Герцог спешился, чтобы подсадить Сефайну в седло, и одной рукой обнял ее за талию. В тот же миг он вспомнил, какой тонкой выглядела эта талия, когда накануне ночью он вытирал полотенцем ее прекрасное тело. Внезапно герцог спохватился: Сефайна смотрела на него, словно читая его мысли. По ее щекам разлилась краска.
Собираясь поднять ее в седло, он совсем близко увидел ее губы и ему так захотелось поцеловать их. Какие они должны быть нежные! От этого желания у него в висках застучала кровь. Но нет, нельзя так торопиться! Он боялся ее напугать.
И герцог усадил Сефайну в седло. Она взяла поводья, а он расправил ее юбку над стременами.
Он положил руку на свое седло, и тут ему пришло в голову, что, хотя это казалось невозможным, он ни разу не вспомнил про Ивонну де Мозон с той минуты, как вышел из часовни мужем Сефайны.
А она уже легкой рысью ехала по аллее.
Да это казалось невозможным, мысленно повторил он, следуя за ней. Но то, что происходило с ним сейчас, он ни на что не променял бы.
– Я должен завоевать ее доверие! – пробормотал он вслух.
Это было самым важным, самым главным.
– День, полный волнений, – заметил герцог, когда вечером они поднимались по лестнице.
– Но зато чудесный, просто необыкновенный! – ответила Сефайна. – И мне до сих пор не верится, что в холле под обоями и краской рабочие обнаружили старинные панели!
Последние два дня принесли еще много приятных событий. От мистера Меткалфа пришло письмо: ему удалось занять для них двадцать тысяч фунтов. Сефайна даже запрыгала от радости, а герцог подумал, что теперь ему достаточно съездить в деревню, а наутро мистер Гири пришлет ему столько рабочих, сколько потребуется.
«Ну теперь в графстве не останется ни одного свободного плотника, столяра, маляра или краснодеревщика! – подумал он. – Все будут трудиться в Уине!»

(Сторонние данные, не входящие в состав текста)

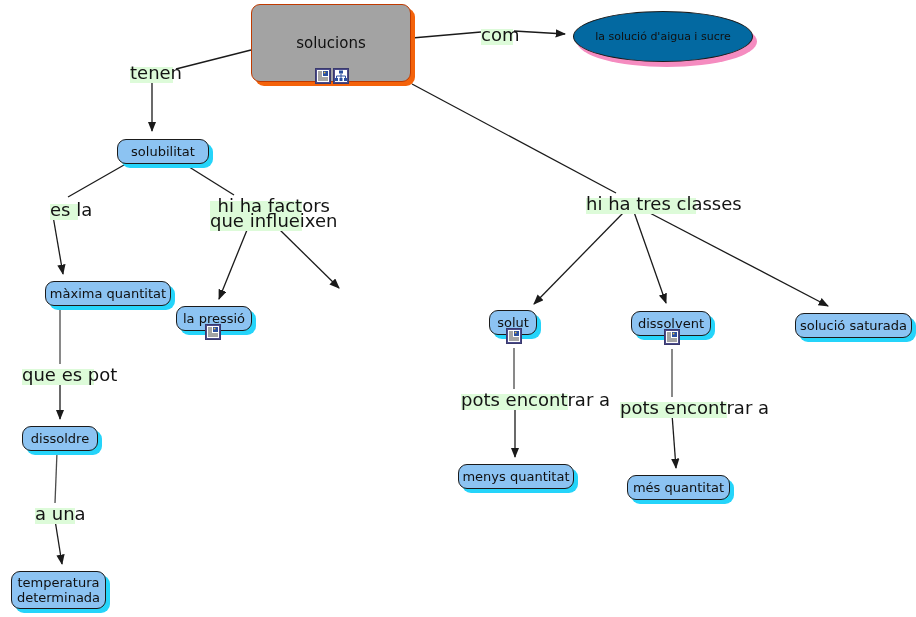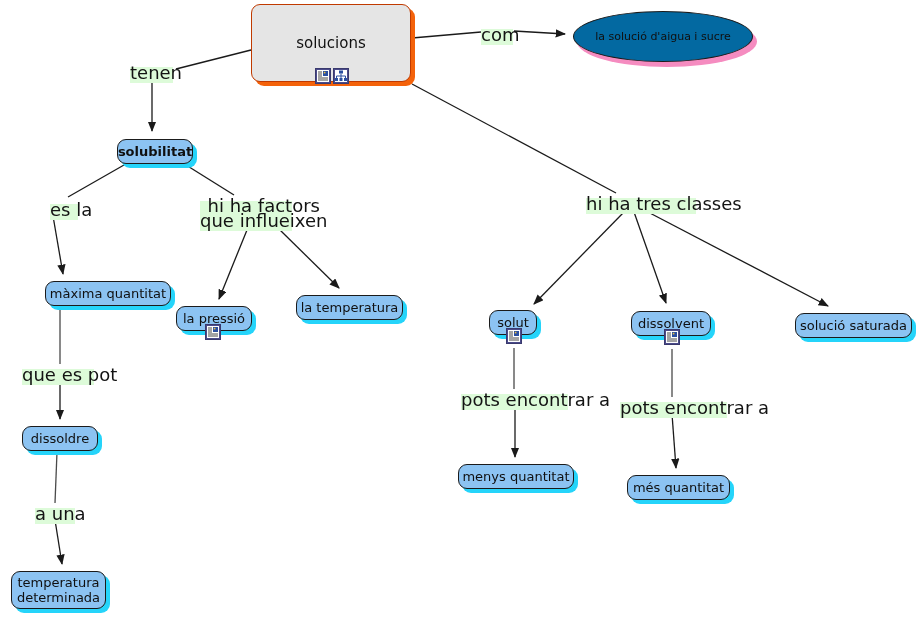"solucions" .node-root { background: #e5e5e5 -> #a3a3a3 }
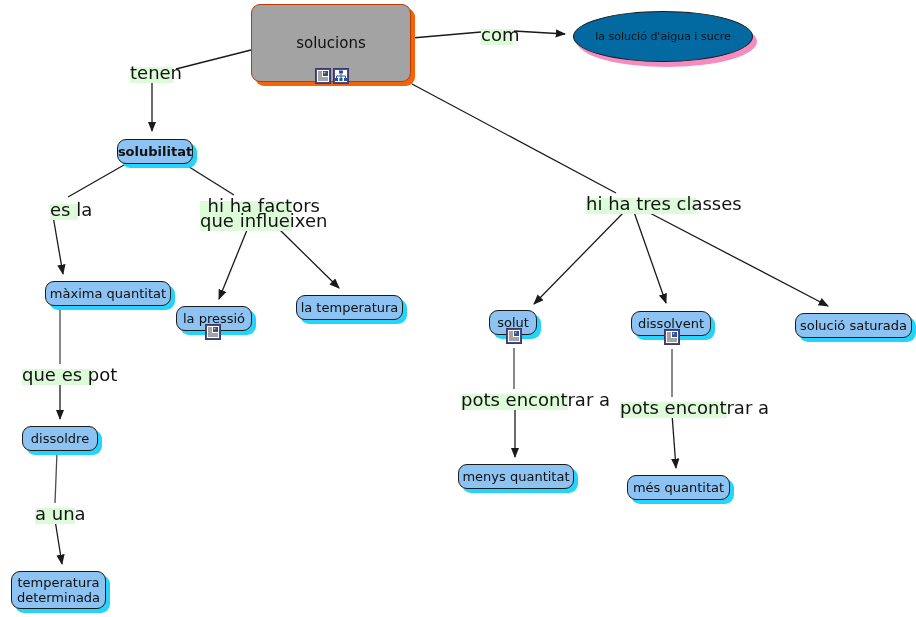"solubilitat" div.node { font-weight: bold -> none; width: 76px -> 92px }
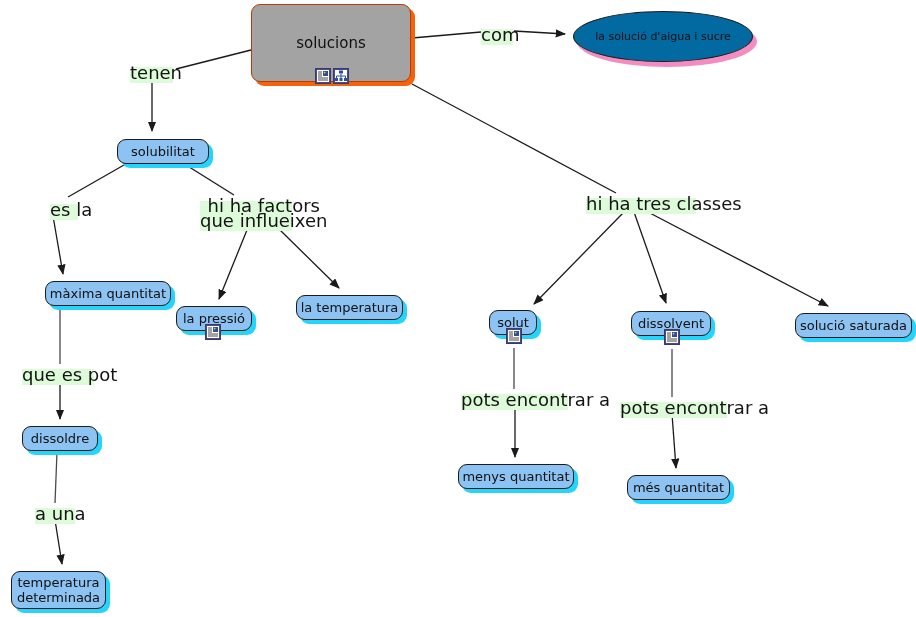"hi ha factors" div.lbl-wrap { left: 200px -> 210px }
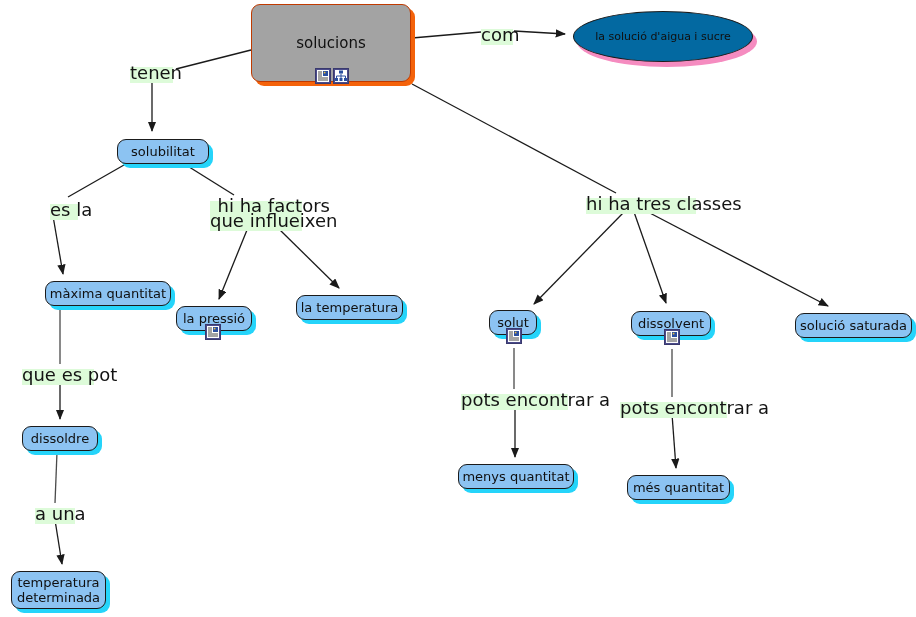"la temperatura" div.node { html: <div> <span>la temperatura</span> </div> -> none }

Им с Сефайной тоже хватало дела, выбирать комнаты и решать, что надо в них сделать, следить за уже начатыми работами, подбирать краску для следующих. Ни о чем другом они не говорили, да и вообще почти не виделись весь день.
Только когда рабочие отправлялись по домам, а они садились обедать в какой-нибудь комнате, из которой еще не была вынесена мебель, у них выкраивалось время для разговоров.
На этот раз они обедали в маленькой утренней столовой.
– Сегодня я закончила два первых талисмана! – объявила Сефайна. – Их я позолочу. Первый для вас, второй для мистера Меткалфа.
Герцог улыбнулся.
– Пока у меня есть вы, другие талисманы мне не нужны.
– А этот нужен, – возразила Сефайна. – Все, что происходит, стало возможным только благодаря волшебству Магического Дерева!
Герцог знал, что она верит в это всем сердцем. Сам же он нисколько не сомневался, что своей удачей обязан ей одной, и все думал, как сказать ей о том, чем она стала для него.
Сефайна была так невинна, так поглощена восстановлением дворца, что и не подозревала о чувствах герцога. А он с каждым днем, с каждым часом, с каждой минутой находил ее все более привлекательной.
Я люблю! – говорил он себе. – Ничего подобного я никогда еще не испытывал!
Однако признаться ей в этом он боялся. Вдруг он только разрушит то, что она считает романтичной дружбой между мужчиной и женщиной?
«Что, если она испугается и снова меня возненавидит?» – спрашивал он в ночной тьме.
Он не мог уснуть, думая о Сефайне, и беспокойно метался на постели. Ведь она рядом! Достаточно отворить двойную дверь… В нем вспыхнуло жаркое пламя желания.
Но тут же он вспомнил, как она без сознания лежала на берегу озера. Ему тогда показалось, что она уже не дышит!
Он нес ее к дому и спрашивал себя, что ему делать, если она так и не очнется. Ему живо представилось, какой страшный скандал разразится, когда станет известно, а кто-нибудь обязательно докопается до истины, что она утопилась, после того как Изабель принудила их обоих вступить против воли в брак!
А теперь, как невероятно это ни казалось, он твердо знал, что это обернулось для него огромным счастьем. И не из-за денег, которые принесла ему Сефайна, не это было важным, но она заняла в его доме и в его сердце место, которое всегда было томительно пустым. Он встречал немало женщин, к которым его влекло. Он флиртовал, пленялся, даже терял голову. Но Сефайна вызывала у него совсем иное чувство. Даже себе он не мог бы точно его объяснить.